6.5. Potensi penggunaan pemanasan gelombang mikro untuk proses hidrolisis ampas tapioka

Salah satu alasan utama penggunaan pemanasan gelombang mikro pada proses kimia, termasuk hidrolisis bahan berpati seperti ampas tapioka adalah karena prosesnya yang berlangsung cepat, jauh lebih cepat dibandingkan dengan menggunakan pemanasan konvensional. Hal ini disebabkan oleh perbedaan mekanisme pemanasan pada kedua metode. Proses pemanasan gelombang mikro dapat berlangsung dengan cepat karena energi dari gelombang elektromagnetik dapat menembus langsung ke dalam bahan yang dipanaskan, sedangkan pada pemanasan konvensional energi panas dari suatu sumber panas harus dipindahkan melalui proses konduksi atau konvenksi sebelum sampai pada bahan yang dipanaskan.

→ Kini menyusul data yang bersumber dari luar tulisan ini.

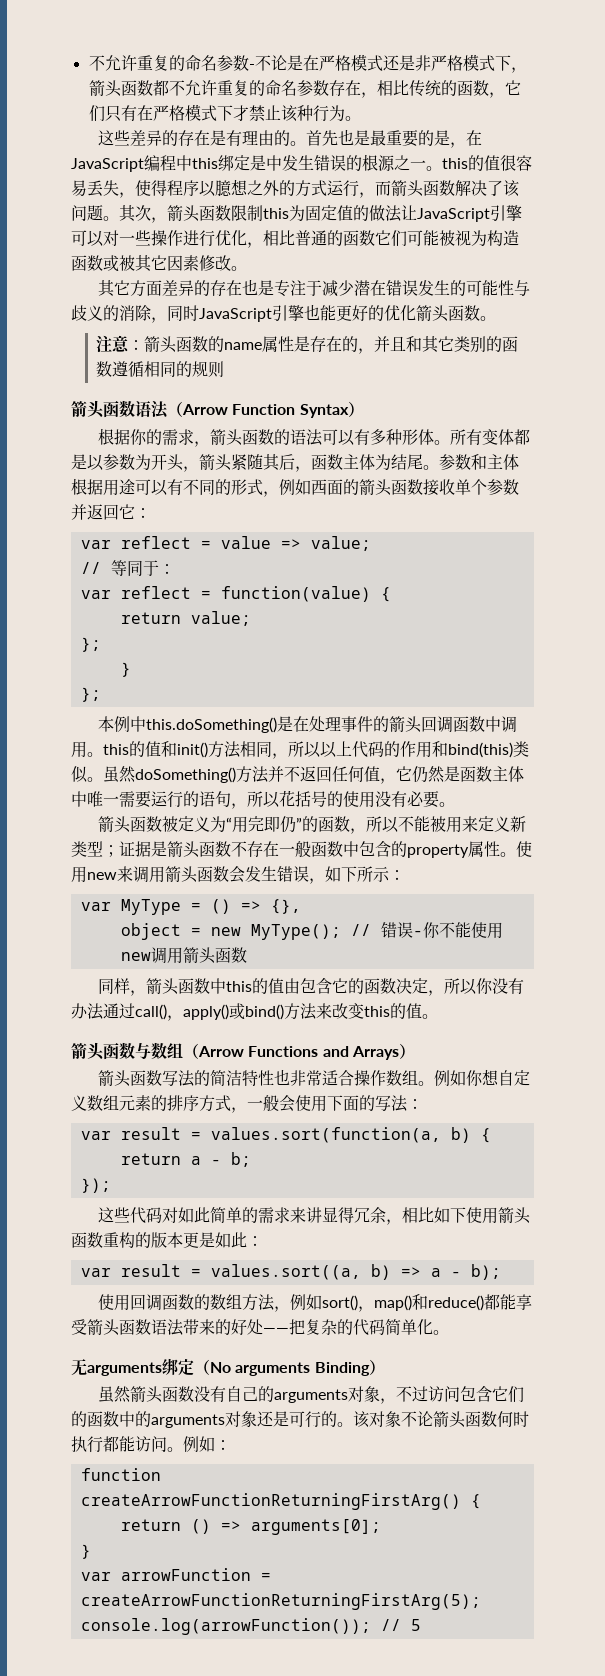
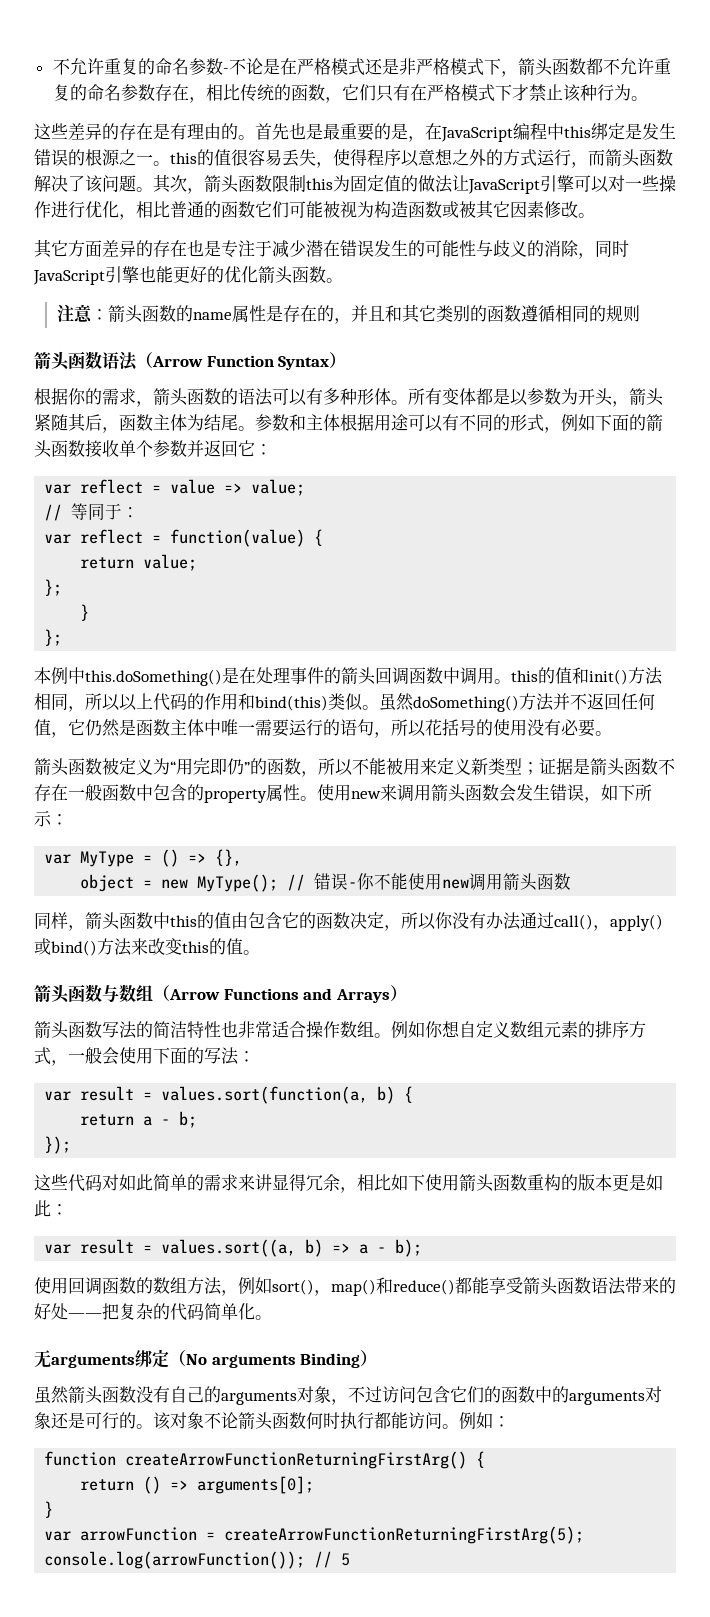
[266,155,282,171] 中 -> (642, 131) none
[215,180,232,196] 臆 -> [418,149,436,166] 意
[311,479,327,495] 西 -> [595,414,612,431] 下

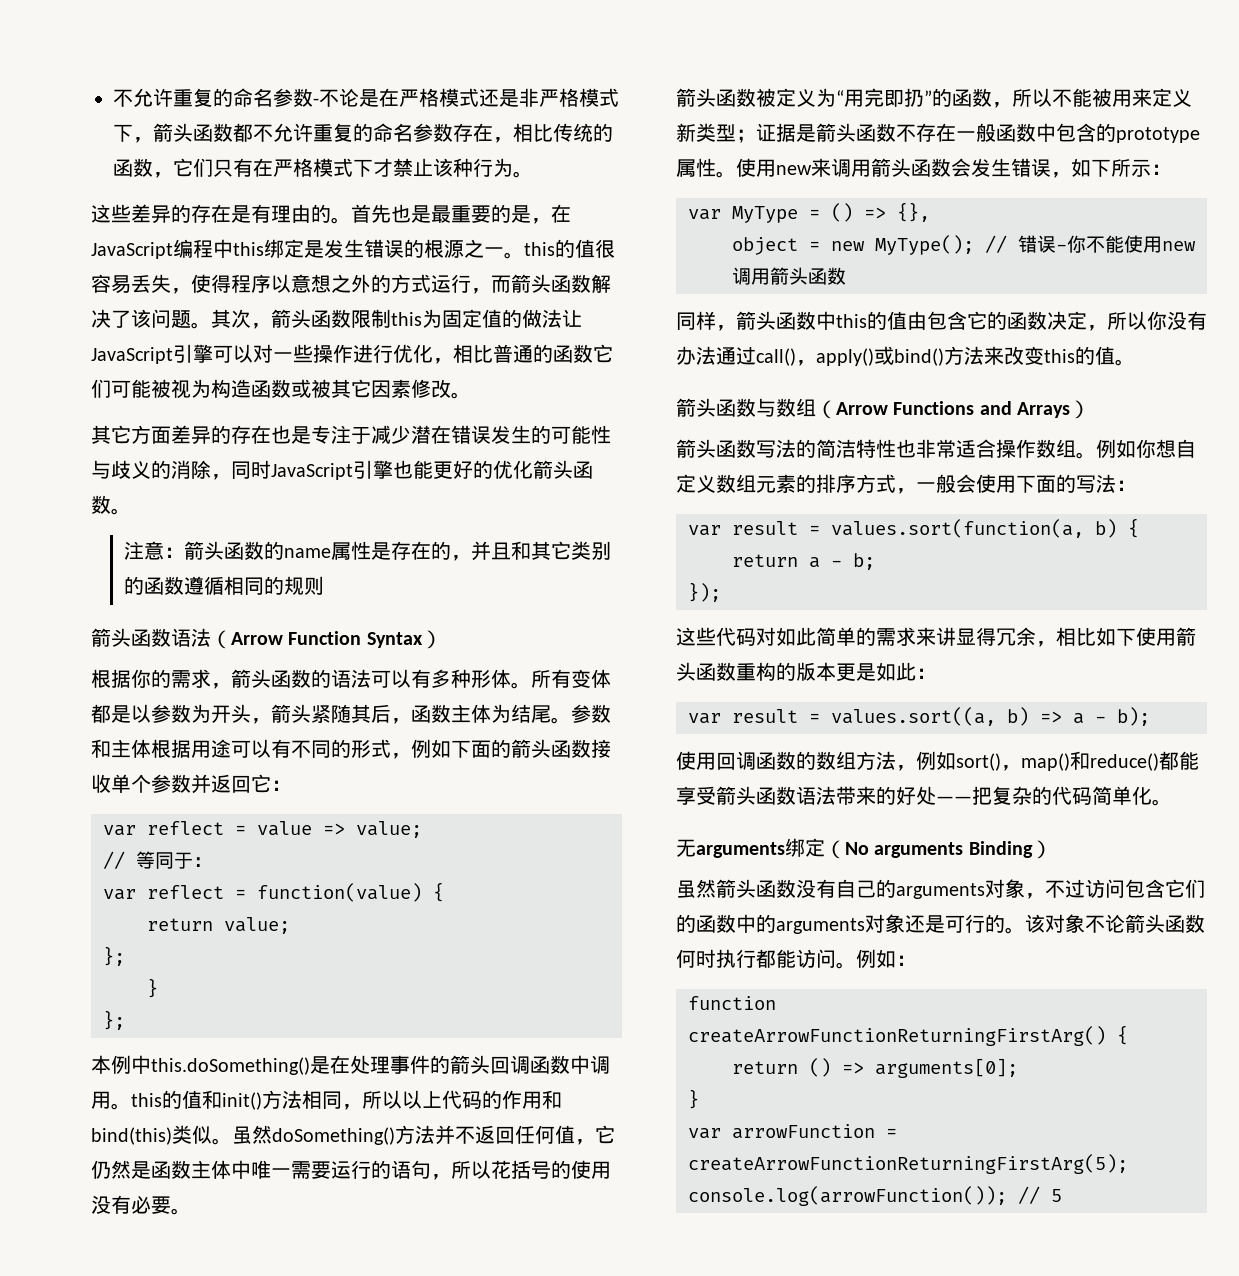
[227,758,244,775] 仍 -> [904,88,924,107] 扔
[204,789,267,803] property -> [1116,127,1200,143] prototype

Selain pengaruh akibat pemanasan, beberapa peneliti juga menduga bahwa penggunaan gelombang mikro mempunyai pengaruh yang bersifat non termal, misalnya terjadinya mutarotasi α-D-glukosa di dalam campuran etanol air setelah perlakuan pemanasan gelombang mikro Pagnota et al. 1993 atau terhidrolisisnya pati yang teretrogradasi oleh pemanasan gelombang mikro yang sebelumnya tidak dapat terhidrolisis pada pemanasan konvensional Yu et al.